■ TASK INPUT ■
--

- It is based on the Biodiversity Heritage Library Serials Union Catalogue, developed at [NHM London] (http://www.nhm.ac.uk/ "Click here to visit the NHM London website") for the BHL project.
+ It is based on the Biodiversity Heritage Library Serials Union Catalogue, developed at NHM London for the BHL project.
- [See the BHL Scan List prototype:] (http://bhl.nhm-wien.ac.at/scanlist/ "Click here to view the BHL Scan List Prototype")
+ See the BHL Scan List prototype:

--

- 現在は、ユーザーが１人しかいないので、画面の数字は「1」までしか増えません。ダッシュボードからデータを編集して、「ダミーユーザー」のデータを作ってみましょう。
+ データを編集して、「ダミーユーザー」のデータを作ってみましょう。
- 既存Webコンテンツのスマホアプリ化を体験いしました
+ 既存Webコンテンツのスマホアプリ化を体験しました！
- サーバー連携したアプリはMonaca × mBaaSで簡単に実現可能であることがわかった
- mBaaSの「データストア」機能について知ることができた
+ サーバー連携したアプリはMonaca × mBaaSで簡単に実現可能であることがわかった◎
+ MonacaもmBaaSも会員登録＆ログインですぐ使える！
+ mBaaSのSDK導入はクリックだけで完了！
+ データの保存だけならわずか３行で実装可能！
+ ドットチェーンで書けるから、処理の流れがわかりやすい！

--

■ WHAT YOU NEED TO DO ■
Filter the listing so that only lines holding the word "developed" remain, and copy those lines.

■ COMPLETED EXERCISE ■
- It is based on the Biodiversity Heritage Library Serials Union Catalogue, developed at [NHM London] (http://www.nhm.ac.uk/ "Click here to visit the NHM London website") for the BHL project.
+ It is based on the Biodiversity Heritage Library Serials Union Catalogue, developed at NHM London for the BHL project.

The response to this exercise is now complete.